Oscillations

Publié le 31.03.2015

Hyperborée

Cher journal,

A cette époque on voyait deux lunes dans le ciel. Seule la première est restée. La seconde, plus sombre et bleûtée, figurait sur les blasons d’Hyperborée et l’ensemble du pays lui vouait un culte. On en tirait une magie si ésotérique, si sophistiquée et si puissante qu’on ne saurait la distinguer tout à fait de la technologie. Cette seconde lune, au reste, produisait sur l’ensemble de la terre des phénomènes étranges et dont les explications scientifiques m’ont toujours profondément ennuyé; mais les marées, des centaines de milliers d’années avant aujourd’hui, ne se ressemblaient jamais et garantissaient à l’observateur des surprises, les côtes se couvrant d’un seul coup de geyser, les mers saisies de convulsions soudaines, les océans prenant leur congé sans crier gare pour revenir aussi brutalement quelques heures plus tard.

La société hyperboréenne fut construite à l’image de cette nature capricieuse, et se caractérisait par son exceptionnelle mobilité.

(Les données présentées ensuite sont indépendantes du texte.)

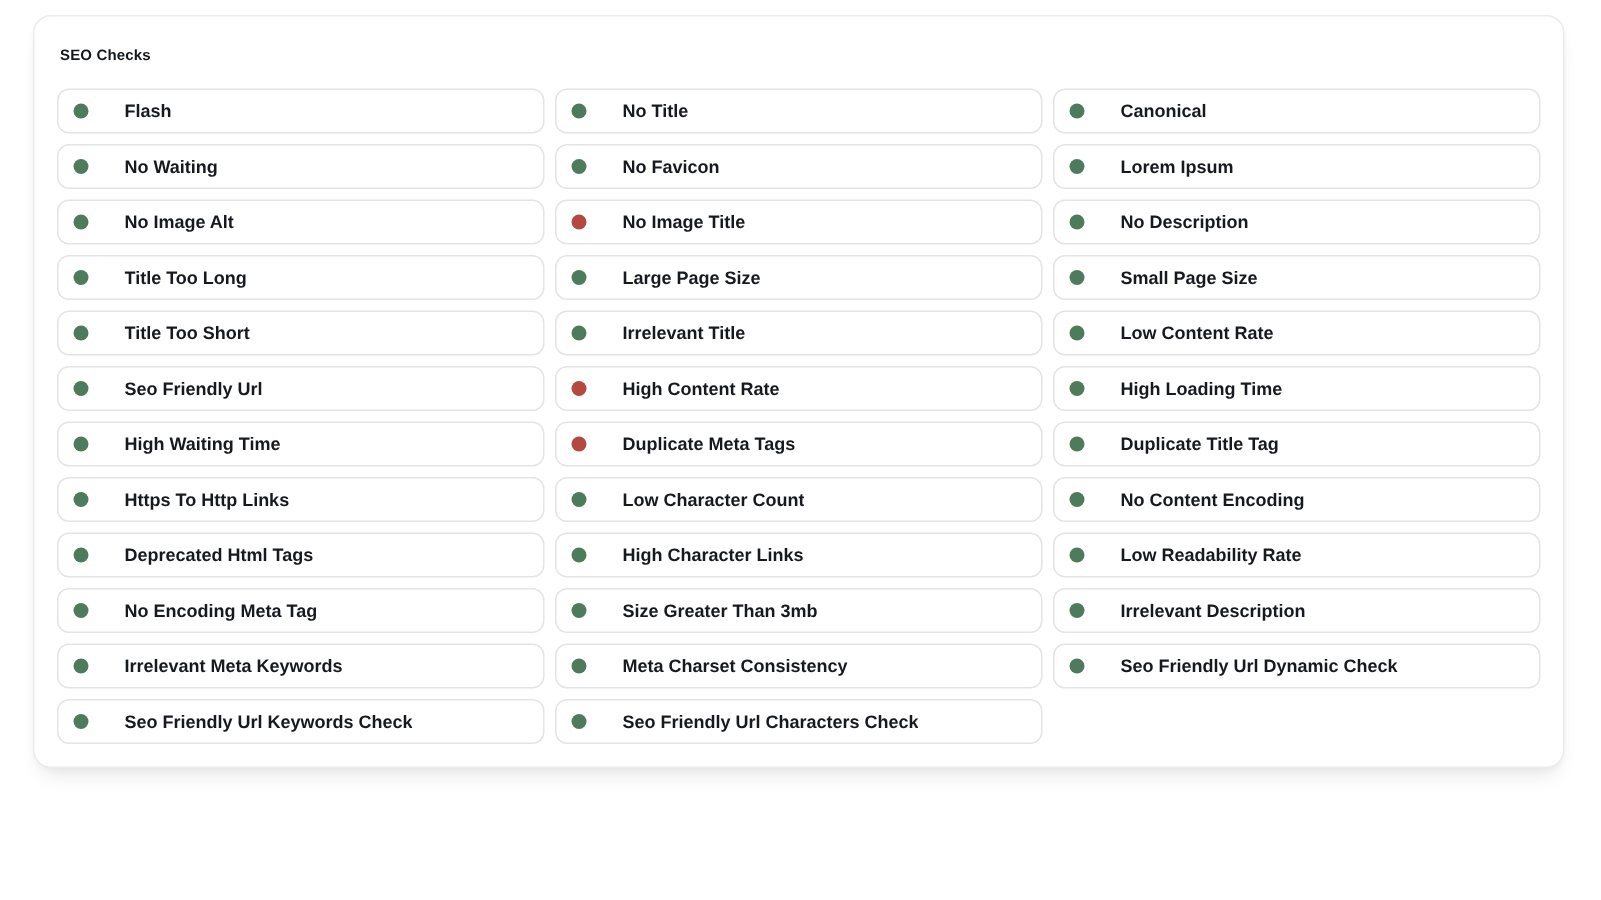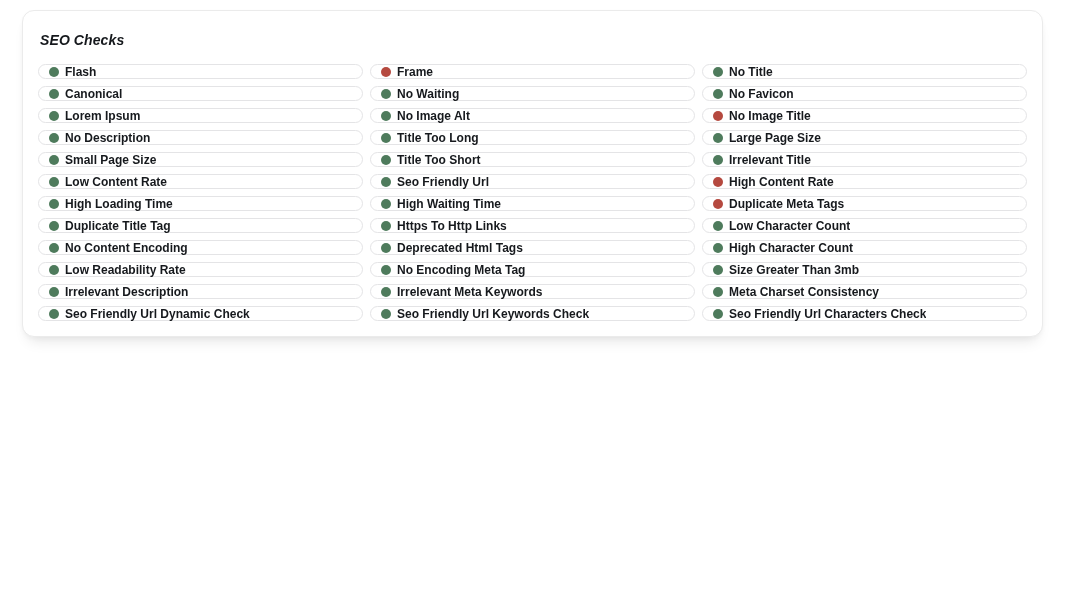"SEO Checks" .panel-title { font-size: 14px -> 10px; font-style: italic -> none }
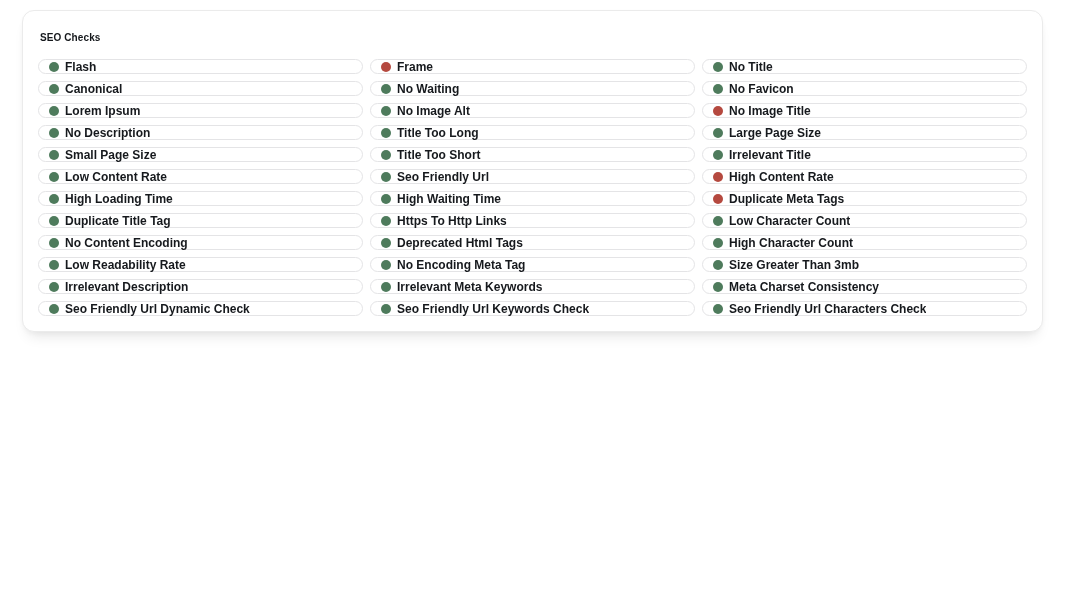"Flash" .check-item { gap: 6px -> 24px; height: 15px -> 30px }
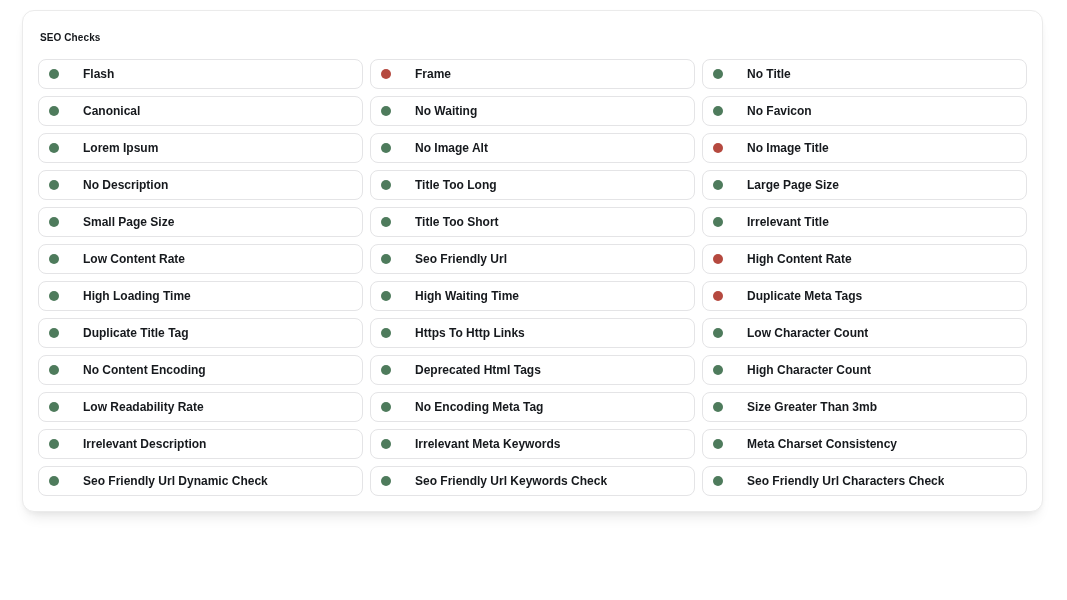"Frame" div.check-item { html: <div> <span></span> <span>Frame</span> </div> -> none }
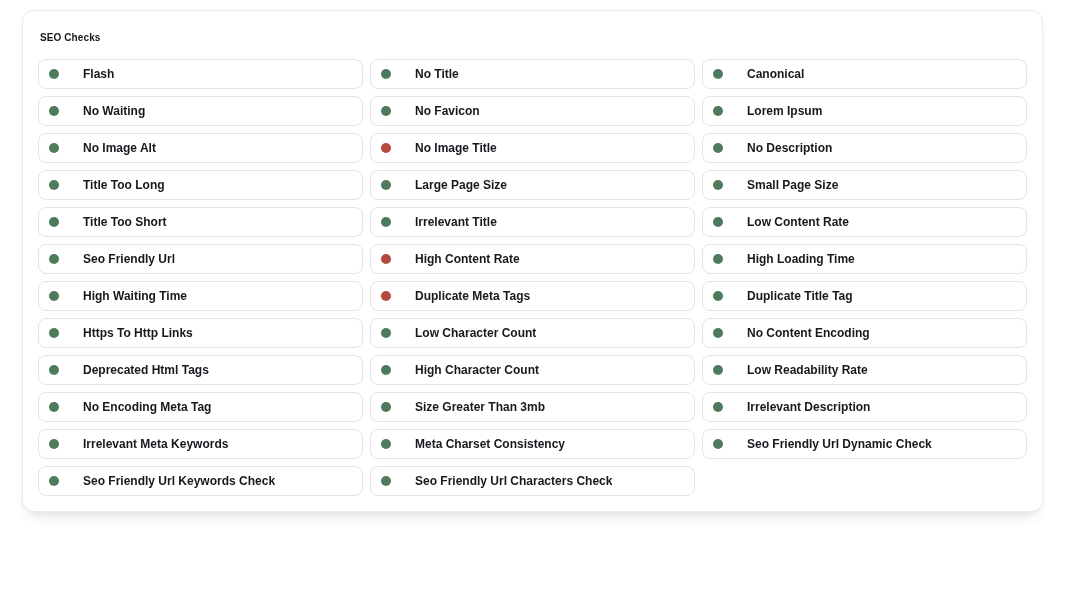"High Character Count" span.check-label { text: Count -> Links }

Si je retrace ma propre carrière, je fus tour à tour chorégraphe des cérémonies nocturnes, poseur de fenêtres, secrétaire personnel du sorcier Mezzamalech jusqu’à sa disparition soudaine, décorateur de cadavre, ministre, entomologue, scaphandrier puis, à la toute fin, vagabond, mais à ce moment là ce fût plus ou moins l’occupation universelle de la population. Mais en réaction aussi à ces mouvements incessants, un esprit singulièrement contemplatif dominait le tempérament local; et plus que tout, nous adorions les longues conversations théoriques et abstraites, où la stérilité et l’aporie, loin d’être des défauts, représentaient au contraire un gage de qualité et de plaisir.

Comme la magie troublait la ligne qui sépare la théorie de la pratique, ces débats constants entre différentes options philosophiques finissaient tout de même par revêtir une certaine importance. Un enchanteur pouvait surgir et tirer de sa manche une nouvelle loi de la physique qui, tout à coup, s’appliquerait - les plus vieux prétendaient ainsi que, dans leur jeunesse, la gravité n’existait pas, que tout le monde flottait, et que c’était tout de même mieux ainsi. Mais comme l’humour hyperboréen reposait sur des mensonges éhontés, je crois qu’il ne faut pas prendre ces paroles trop au sérieux.

Les choses commencèrent à se gâter lors de la Querelle des Thermomètres. Un couple d’astrologue venait d’inventer la température, et tout le pays se disputait pour savoir ce que pourrait être le climat idéal, chacun selon ses critères. Un mouvement unifiait les esthètes et les géomètres pour plaider la cause du grand froid et de l’hiver perpétuel ; les premiers, parce qu’ils trouvaient à cette saison un charme qui collait au goût contemporain de l’épure, les seconds parce que d’après leurs calculs, les latitudes hyperboréennes exigeaient les rigueurs du froid. A l’inverse, les frileux, les nudistes, les amateurs de cannelle, et beaucoup d’autres soulignaient les aspects pratiques de la chaleur. Comme l’opinion majoritaire variait sans cesse, nous avions des jours glacés suivis de semaines torrides. Pour ma part, je me trouvais dans le camp des métabolismes fragiles qui voulaient bien supporter le gel ou la sècheresse, à condition qu’on veuille bien se décider une bonne fois pour toute et nous épargner un perpétuel chaud-froid.

Alors que, chaque jour, de nouveaux pamphlets paraissaient pour défendre les mérites de telle ou telle thèse, la grande astronome Kazikar interrompit brusquement la réunion de la Société des Débats, qui tenait lieu de parlement, pour nous informer que la Seconde Lune commençait à devenir transparente. Selon son extrapolation, il nous restait six mois avant la disparition totale du satellite auquel nous devions à peu près tout.